PMCA2 immunoreactivity in NL at 3h (A–D) and 14h (E–F) following unilateral cochlea removal. A, C, and E were taken from the side contralateral to the operated ear, while B, D, and F from the side ipsilateral to the operated ear. Staining intensities between the dorsal and ventral neuropil domains are clearly different on the contralateral side and appear comparable on the ipsilateral side. Scale bar = 200 μm in A (applies to A–B); 50 μm in F (applies to C–F).

Figure 10

PMCA2 immunoreactivity in NL at 3h following bilateral cochlea removal. Staining intensity in the ventral neuropil (V) is notably lower than in the dorsal neuropil (D). Scale bar = 20 μm.

Figure 11

Correlation of changes in PMCA2 and MAP2 following unilateral cochlea removal. The average percent difference (PD) was calculated as the change in the density of the immunoreactivity in deprived neuropil domain relative to the intact domain.
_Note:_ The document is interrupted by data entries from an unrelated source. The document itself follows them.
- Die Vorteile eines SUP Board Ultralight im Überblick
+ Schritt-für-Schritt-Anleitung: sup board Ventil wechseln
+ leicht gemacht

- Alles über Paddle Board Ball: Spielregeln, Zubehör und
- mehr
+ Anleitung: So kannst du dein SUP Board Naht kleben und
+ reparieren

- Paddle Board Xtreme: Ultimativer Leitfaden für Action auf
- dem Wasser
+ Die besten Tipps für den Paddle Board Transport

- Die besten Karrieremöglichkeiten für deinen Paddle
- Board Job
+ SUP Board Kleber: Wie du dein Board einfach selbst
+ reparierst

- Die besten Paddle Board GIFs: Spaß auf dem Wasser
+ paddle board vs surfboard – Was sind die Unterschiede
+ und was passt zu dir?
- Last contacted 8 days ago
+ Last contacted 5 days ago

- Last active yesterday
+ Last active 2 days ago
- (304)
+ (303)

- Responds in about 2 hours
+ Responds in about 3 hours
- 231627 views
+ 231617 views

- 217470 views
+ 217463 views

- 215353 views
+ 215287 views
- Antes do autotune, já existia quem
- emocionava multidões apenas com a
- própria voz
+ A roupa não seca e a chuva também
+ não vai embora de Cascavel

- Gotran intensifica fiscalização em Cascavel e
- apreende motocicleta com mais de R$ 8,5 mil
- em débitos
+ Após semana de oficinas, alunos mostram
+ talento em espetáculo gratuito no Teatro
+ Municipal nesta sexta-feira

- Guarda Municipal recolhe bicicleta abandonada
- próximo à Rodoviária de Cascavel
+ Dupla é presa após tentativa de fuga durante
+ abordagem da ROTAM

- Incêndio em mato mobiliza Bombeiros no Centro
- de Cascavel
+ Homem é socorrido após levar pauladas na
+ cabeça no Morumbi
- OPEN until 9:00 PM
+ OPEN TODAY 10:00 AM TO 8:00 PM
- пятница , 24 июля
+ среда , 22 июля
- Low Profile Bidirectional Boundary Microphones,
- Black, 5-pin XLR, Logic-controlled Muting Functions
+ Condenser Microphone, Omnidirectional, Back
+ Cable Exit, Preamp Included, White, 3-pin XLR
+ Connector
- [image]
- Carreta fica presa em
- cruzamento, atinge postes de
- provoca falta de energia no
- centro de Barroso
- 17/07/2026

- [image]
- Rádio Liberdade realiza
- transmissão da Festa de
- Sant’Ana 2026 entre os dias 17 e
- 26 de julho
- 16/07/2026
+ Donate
CR 3h, CR 6h, and CR 14h represent 3h, 6h, or 14h following unilateral cochlea removal. Note changes in PMCA2 immunoreactivity in deprived ventral domain (A) are larger than those in deprived dorsal domain (B). Each data point represents an individual case. The animal with a larger change in PMCA2 immunoreactivity tended to have a larger change in MAP2 immunoreactivity.

Figure 12

PMCA2 immunoreactivity in NM at 3h (A and B) and 14h (C and D) following unilateral cochlea removal. A and C were taken from the side contralateral to the operated ear, while B and D from the side ipsilateral to the operated ear. Pattern and intensity of the staining in NM are similar between two sides at both survival times. Scale bar = 50 μm in D (applies to AD).